Your assignment: Each record should reappear exactly in your answer, minus any picture.

======

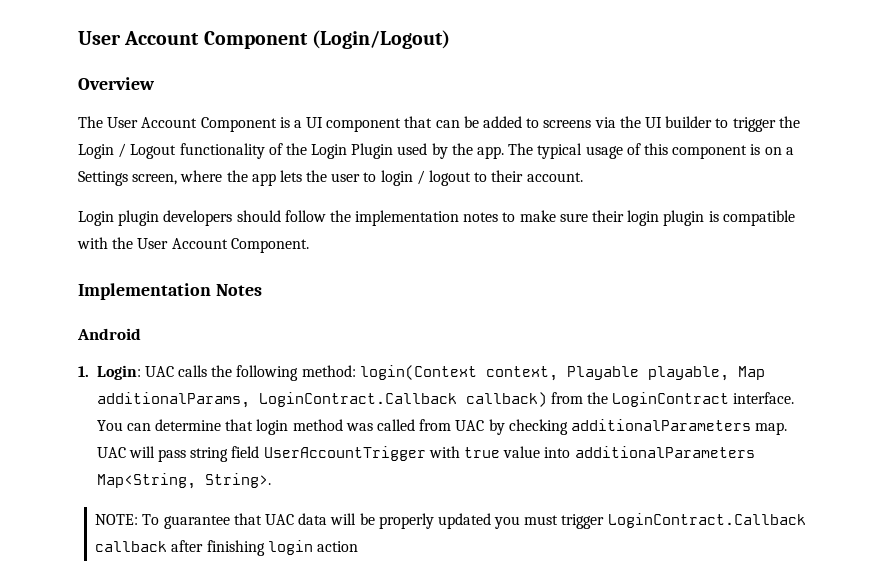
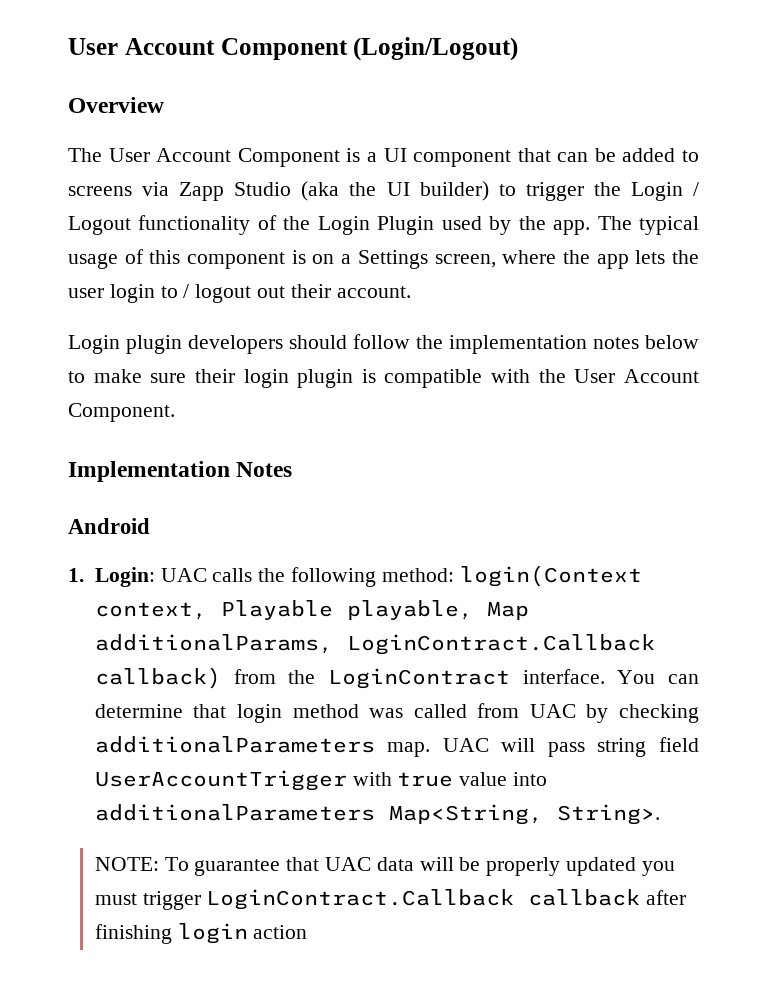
(616, 122) none -> [179,181,340,201] Zapp Studio (aka
[665,116,713,128] builder -> [419,181,489,201] builder)
[363,170,413,186] to login -> [109,284,178,303] login to
[474,172,488,182] to -> [257,286,286,298] out
(499, 217) none -> [645,335,699,349] below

======

Solved exercise:
(616, 122) none -> [179,181,340,201] Zapp Studio (aka
[665,116,713,128] builder -> [419,181,489,201] builder)
[363,170,413,186] to login -> [109,284,178,303] login to
[474,172,488,182] to -> [257,286,286,298] out
(499, 217) none -> [645,335,699,349] below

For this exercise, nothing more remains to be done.